Start of Information given
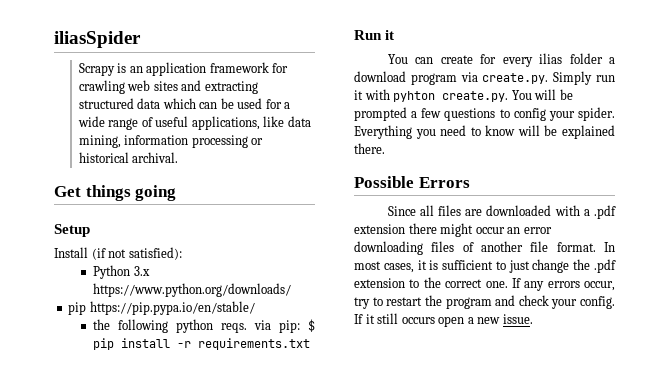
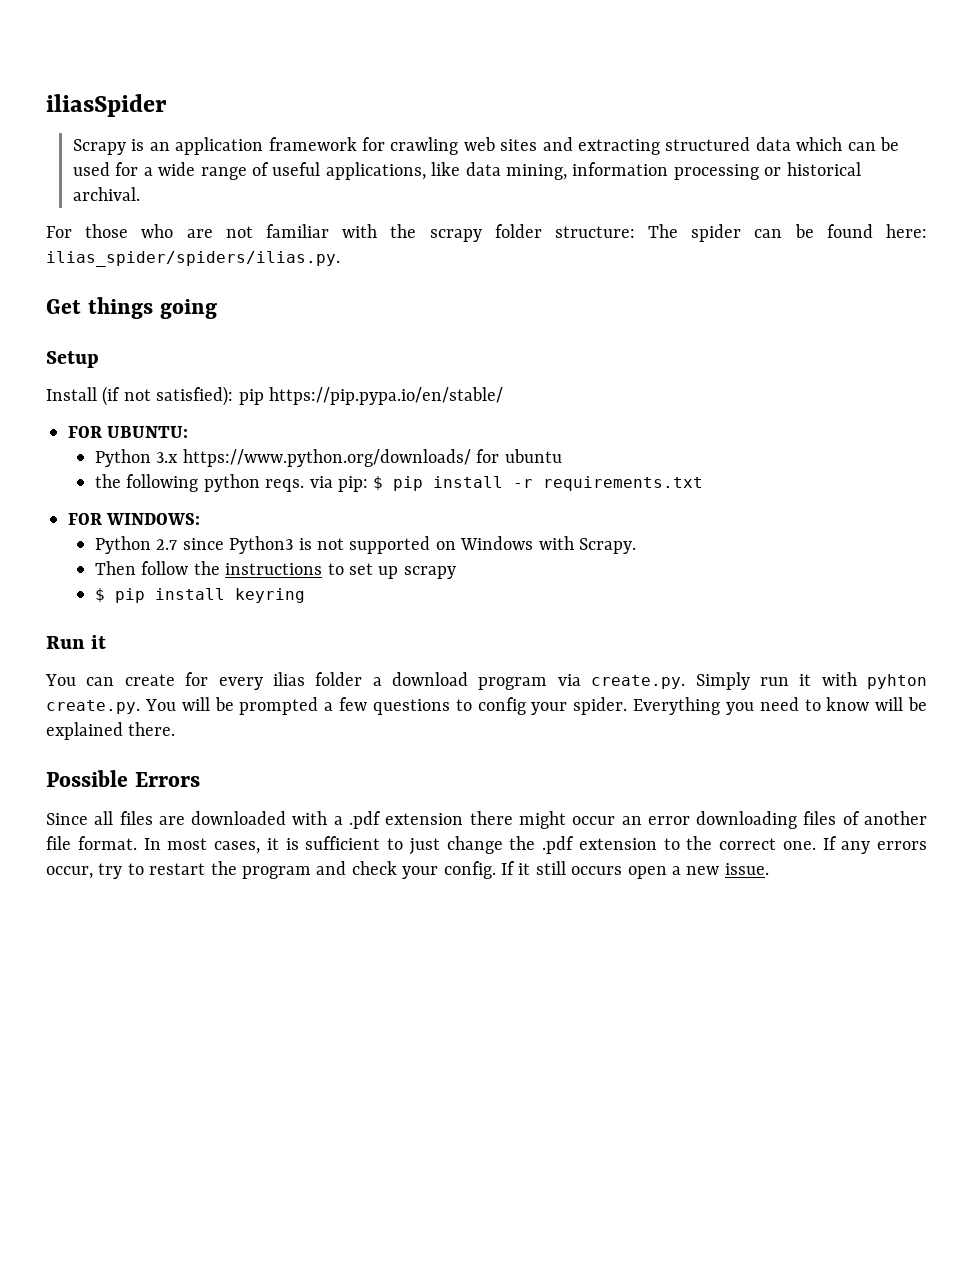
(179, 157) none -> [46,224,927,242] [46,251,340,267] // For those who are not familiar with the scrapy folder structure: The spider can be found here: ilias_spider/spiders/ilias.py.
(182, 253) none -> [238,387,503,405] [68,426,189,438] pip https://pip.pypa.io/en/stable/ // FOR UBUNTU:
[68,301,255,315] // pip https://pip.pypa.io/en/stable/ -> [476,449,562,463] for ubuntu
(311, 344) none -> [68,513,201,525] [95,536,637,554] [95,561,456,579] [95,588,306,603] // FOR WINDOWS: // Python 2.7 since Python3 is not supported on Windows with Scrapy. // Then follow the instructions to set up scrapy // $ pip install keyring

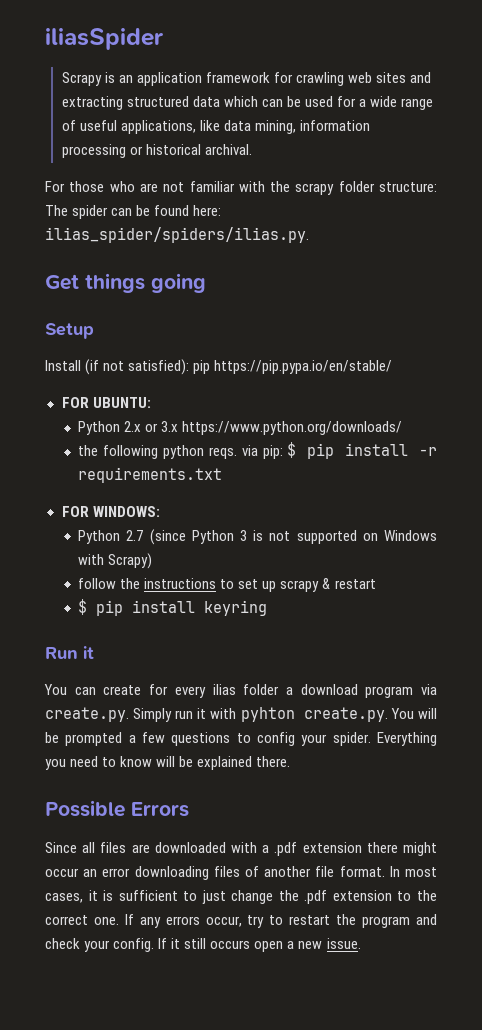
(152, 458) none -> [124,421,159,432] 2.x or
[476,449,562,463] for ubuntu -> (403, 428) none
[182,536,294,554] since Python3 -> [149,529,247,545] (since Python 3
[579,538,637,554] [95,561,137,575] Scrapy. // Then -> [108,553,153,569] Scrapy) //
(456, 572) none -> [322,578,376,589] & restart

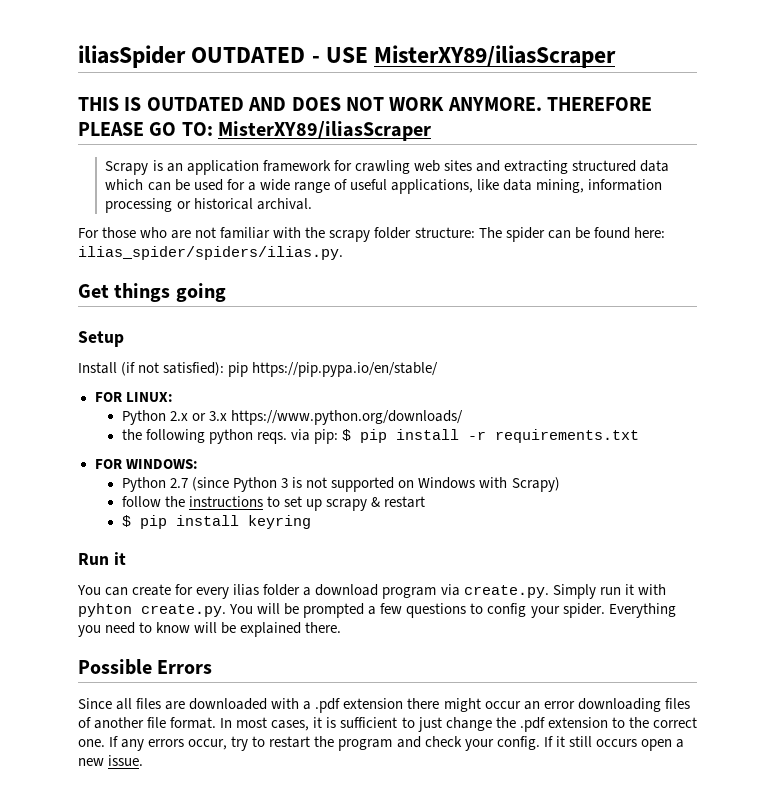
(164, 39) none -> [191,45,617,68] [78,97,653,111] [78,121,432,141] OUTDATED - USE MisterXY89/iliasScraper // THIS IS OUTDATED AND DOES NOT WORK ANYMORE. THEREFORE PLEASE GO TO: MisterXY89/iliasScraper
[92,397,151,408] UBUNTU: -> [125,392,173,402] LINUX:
End of Information given
### [Required action]
Looking through the data above, copy out each line in which the string "with" occurs.

### [Answer to this exercise]
(179, 157) none -> [46,224,927,242] [46,251,340,267] // For those who are not familiar with the scrapy folder structure: The spider can be found here: ilias_spider/spiders/ilias.py.
(311, 344) none -> [68,513,201,525] [95,536,637,554] [95,561,456,579] [95,588,306,603] // FOR WINDOWS: // Python 2.7 since Python3 is not supported on Windows with Scrapy. // Then follow the instructions to set up scrapy // $ pip install keyring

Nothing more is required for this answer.